Exercise requirements >> Working from the records below, repeat exactly the lines starting at the line that contains "2018-05-01: 0 -> 600" and ending at the line that contains "2018-06-19: none -> 6400", inclusive.

Data listing >>
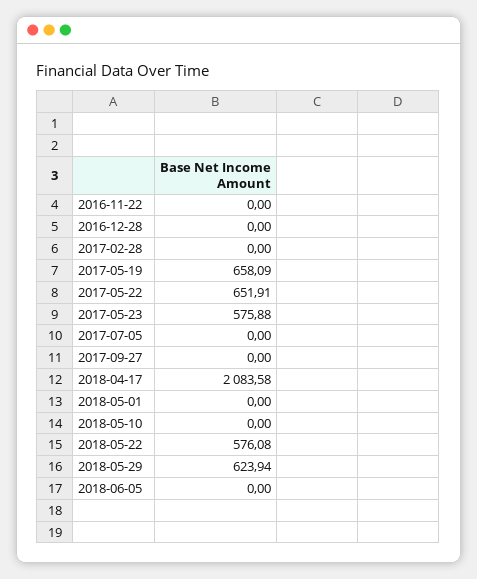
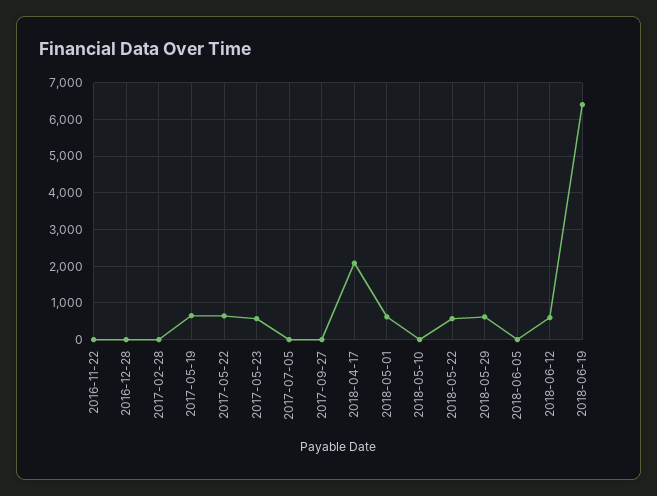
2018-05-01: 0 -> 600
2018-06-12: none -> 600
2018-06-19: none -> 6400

---

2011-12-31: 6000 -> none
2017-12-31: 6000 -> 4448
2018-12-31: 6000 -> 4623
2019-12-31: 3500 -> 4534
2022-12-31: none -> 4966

Answer box >>
2018-05-01: 0 -> 600
2018-06-12: none -> 600
2018-06-19: none -> 6400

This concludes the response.